> Assignment: Leave the images out, and otherwise write out each entry exactly.

Screenshot and code edit data
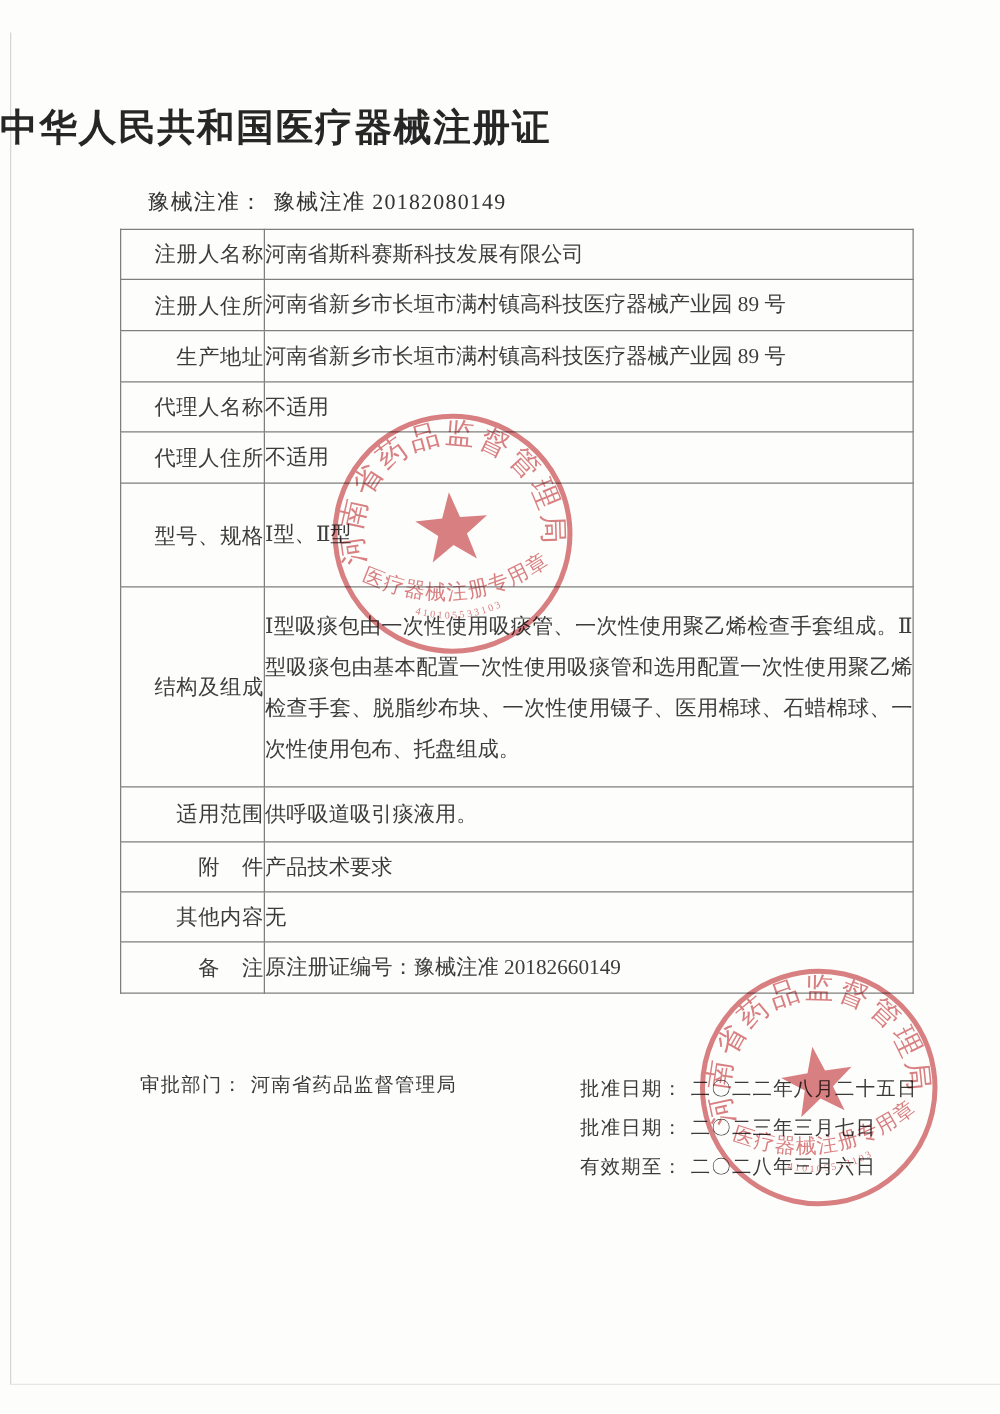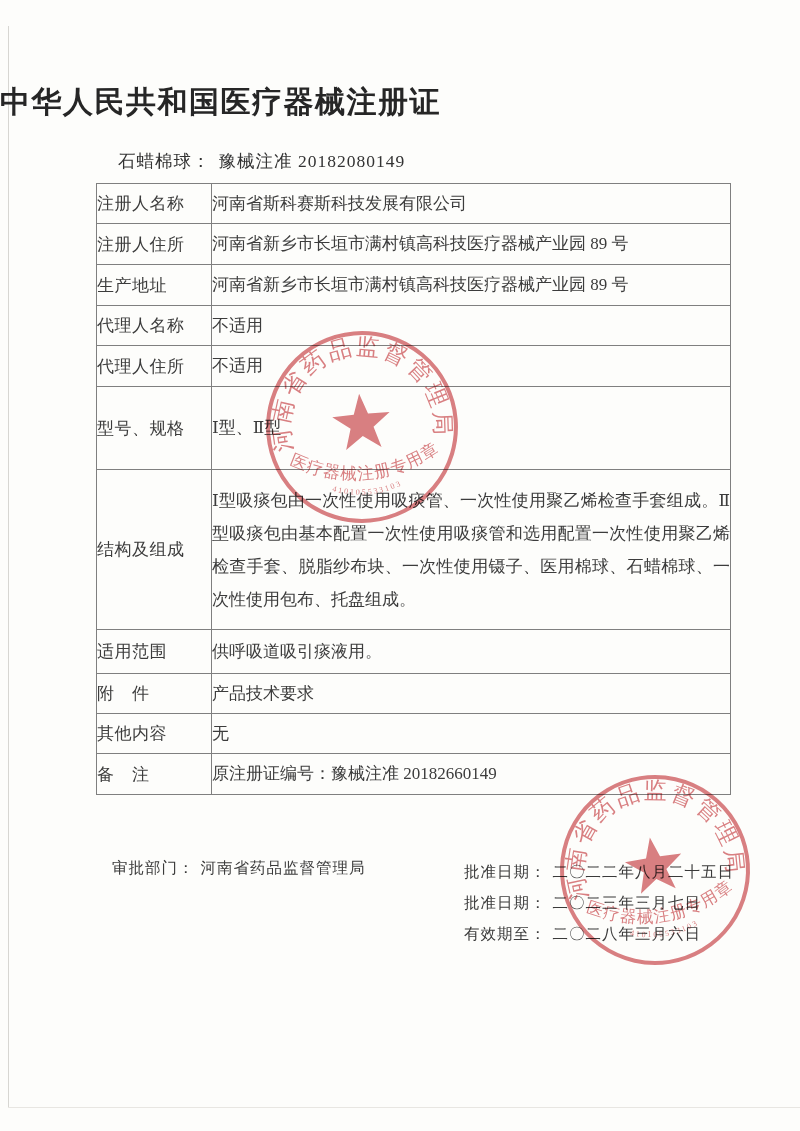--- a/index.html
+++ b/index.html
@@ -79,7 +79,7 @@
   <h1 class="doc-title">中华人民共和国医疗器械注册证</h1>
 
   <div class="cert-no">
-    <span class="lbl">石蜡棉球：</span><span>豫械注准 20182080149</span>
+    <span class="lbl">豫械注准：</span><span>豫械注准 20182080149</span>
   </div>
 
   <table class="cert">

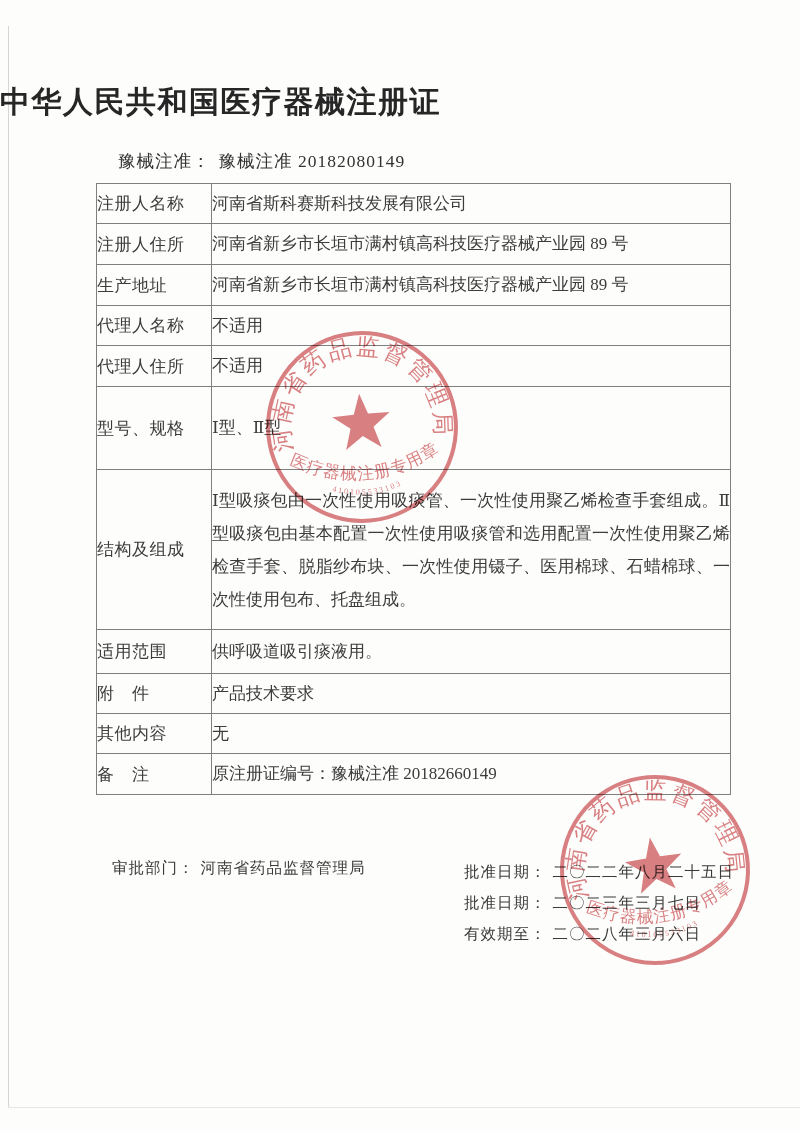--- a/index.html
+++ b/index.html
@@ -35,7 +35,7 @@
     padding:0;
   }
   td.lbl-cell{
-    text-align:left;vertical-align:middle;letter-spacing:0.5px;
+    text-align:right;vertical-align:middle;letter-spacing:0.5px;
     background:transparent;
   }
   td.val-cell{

> Your solution:
--- a/index.html
+++ b/index.html
@@ -79,7 +79,7 @@
   <h1 class="doc-title">中华人民共和国医疗器械注册证</h1>
 
   <div class="cert-no">
-    <span class="lbl">石蜡棉球：</span><span>豫械注准 20182080149</span>
+    <span class="lbl">豫械注准：</span><span>豫械注准 20182080149</span>
   </div>
 
   <table class="cert">

--- a/index.html
+++ b/index.html
@@ -35,7 +35,7 @@
     padding:0;
   }
   td.lbl-cell{
-    text-align:left;vertical-align:middle;letter-spacing:0.5px;
+    text-align:right;vertical-align:middle;letter-spacing:0.5px;
     background:transparent;
   }
   td.val-cell{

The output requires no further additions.